> **Input records**
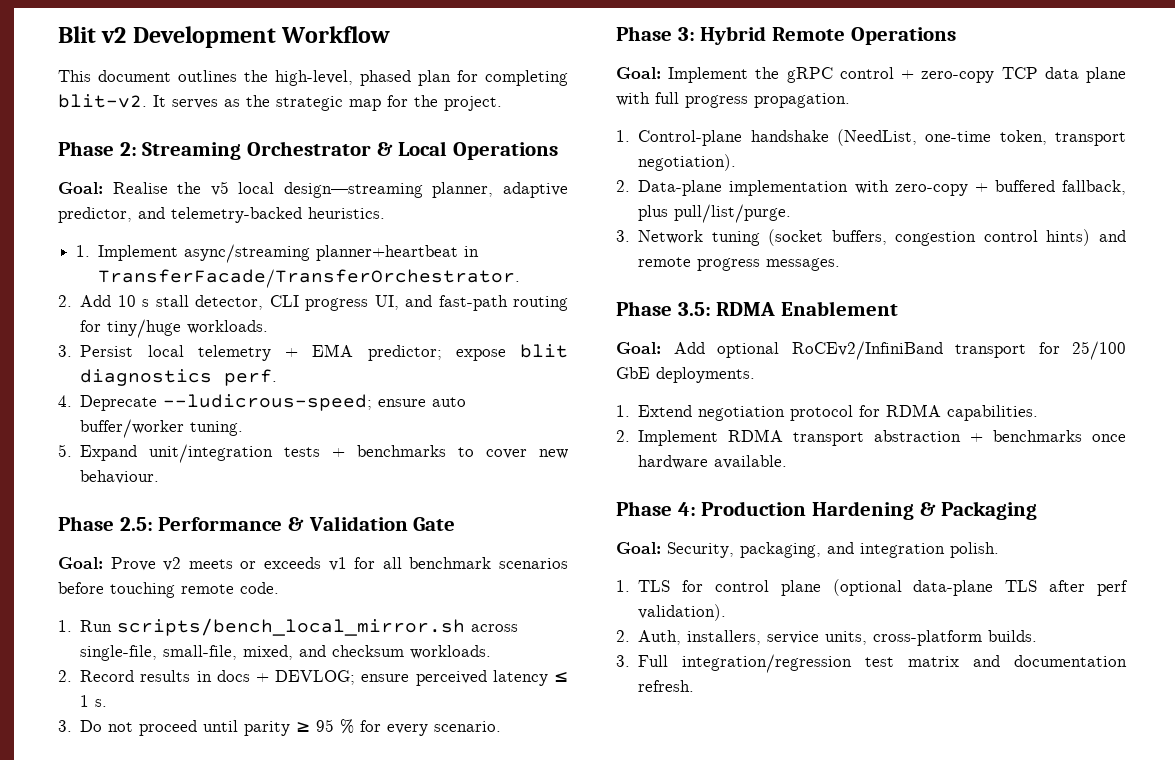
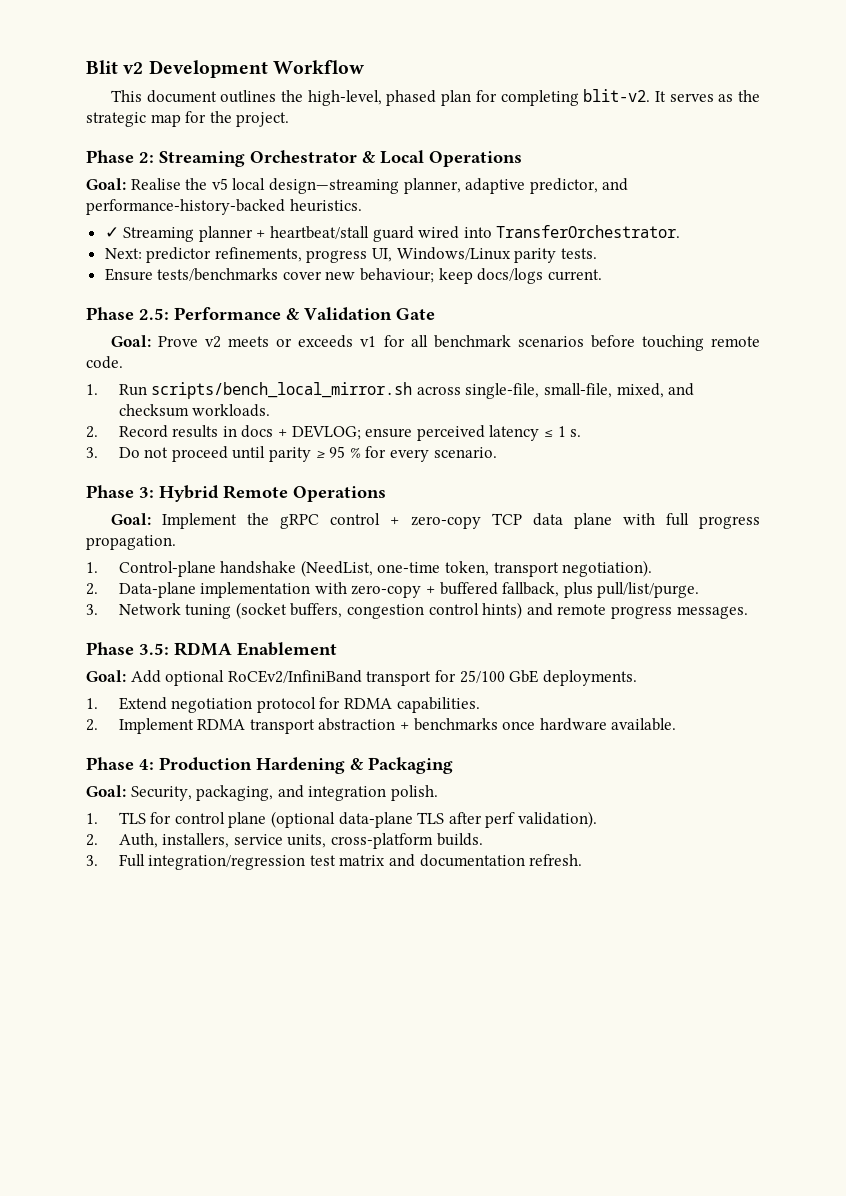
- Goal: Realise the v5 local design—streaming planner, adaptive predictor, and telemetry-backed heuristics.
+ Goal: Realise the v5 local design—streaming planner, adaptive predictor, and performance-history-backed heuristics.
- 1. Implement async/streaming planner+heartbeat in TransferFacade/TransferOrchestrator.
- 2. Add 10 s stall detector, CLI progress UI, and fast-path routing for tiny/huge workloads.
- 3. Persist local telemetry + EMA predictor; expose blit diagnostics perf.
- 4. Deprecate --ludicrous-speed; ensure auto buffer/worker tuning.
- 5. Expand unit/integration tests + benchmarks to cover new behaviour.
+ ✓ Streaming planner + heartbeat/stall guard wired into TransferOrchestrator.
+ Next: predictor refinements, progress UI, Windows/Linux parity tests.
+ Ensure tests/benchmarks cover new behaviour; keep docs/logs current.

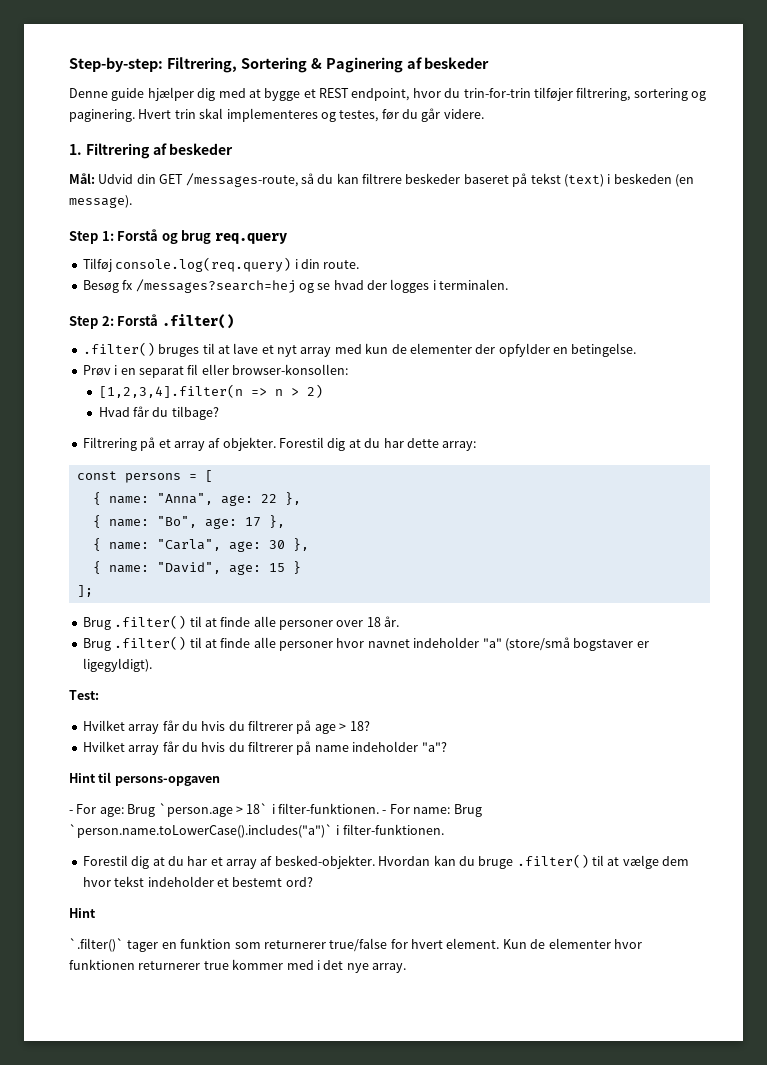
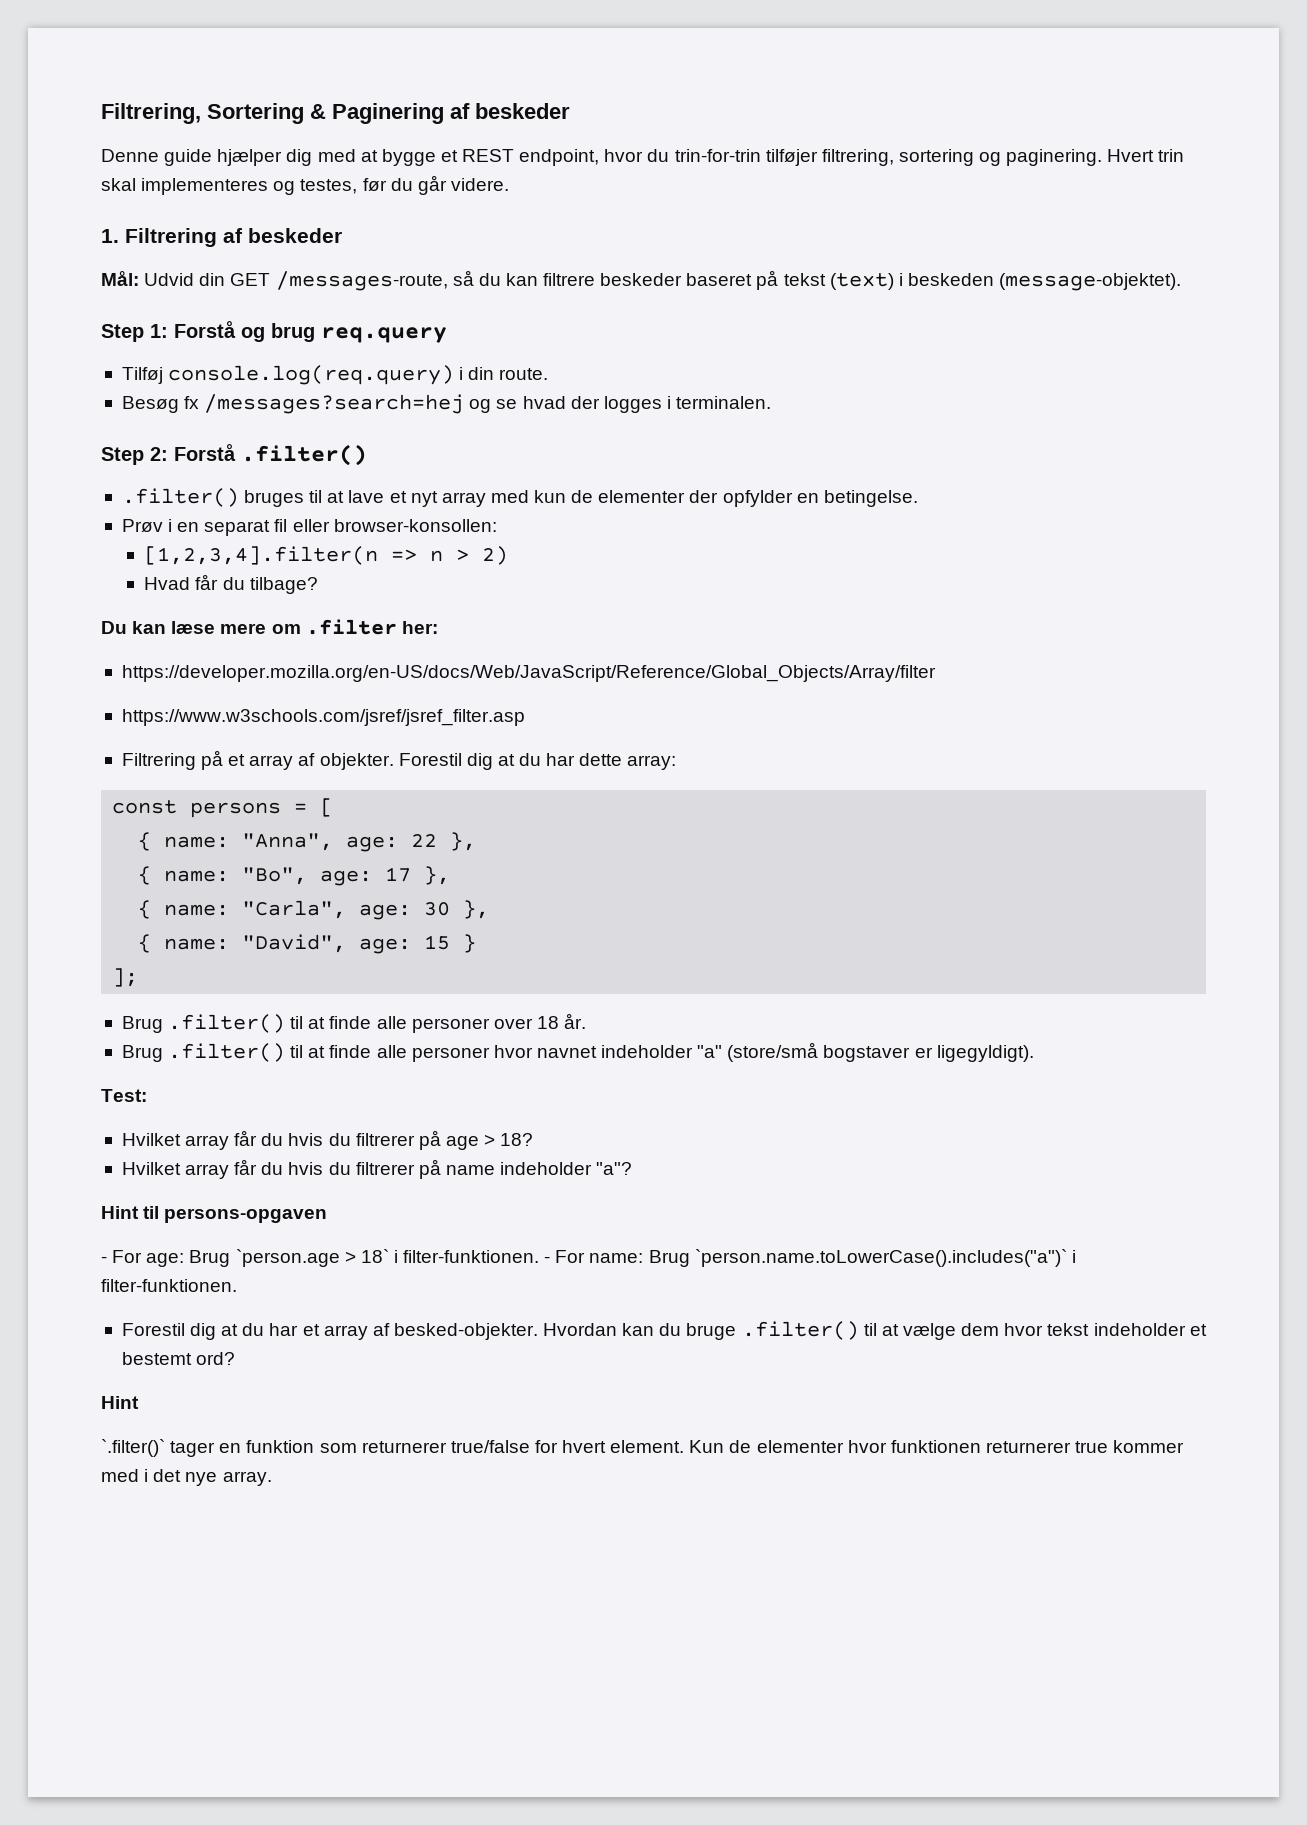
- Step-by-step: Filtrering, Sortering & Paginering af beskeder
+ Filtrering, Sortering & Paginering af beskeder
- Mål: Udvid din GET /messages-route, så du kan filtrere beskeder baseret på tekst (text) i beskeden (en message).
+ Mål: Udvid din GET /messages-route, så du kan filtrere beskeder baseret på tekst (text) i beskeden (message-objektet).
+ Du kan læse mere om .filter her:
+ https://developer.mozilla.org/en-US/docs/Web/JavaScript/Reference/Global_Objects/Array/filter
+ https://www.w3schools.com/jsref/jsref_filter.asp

> **Exercise directions**
All that should appear in the response is the run of lines from the one with "- 5. Expand" through the final line of the records, restated exactly, with pictures omitted.

> **Answer box**
- 5. Expand unit/integration tests + benchmarks to cover new behaviour.
+ ✓ Streaming planner + heartbeat/stall guard wired into TransferOrchestrator.
+ Next: predictor refinements, progress UI, Windows/Linux parity tests.
+ Ensure tests/benchmarks cover new behaviour; keep docs/logs current.

- Step-by-step: Filtrering, Sortering & Paginering af beskeder
+ Filtrering, Sortering & Paginering af beskeder
- Mål: Udvid din GET /messages-route, så du kan filtrere beskeder baseret på tekst (text) i beskeden (en message).
+ Mål: Udvid din GET /messages-route, så du kan filtrere beskeder baseret på tekst (text) i beskeden (message-objektet).
+ Du kan læse mere om .filter her:
+ https://developer.mozilla.org/en-US/docs/Web/JavaScript/Reference/Global_Objects/Array/filter
+ https://www.w3schools.com/jsref/jsref_filter.asp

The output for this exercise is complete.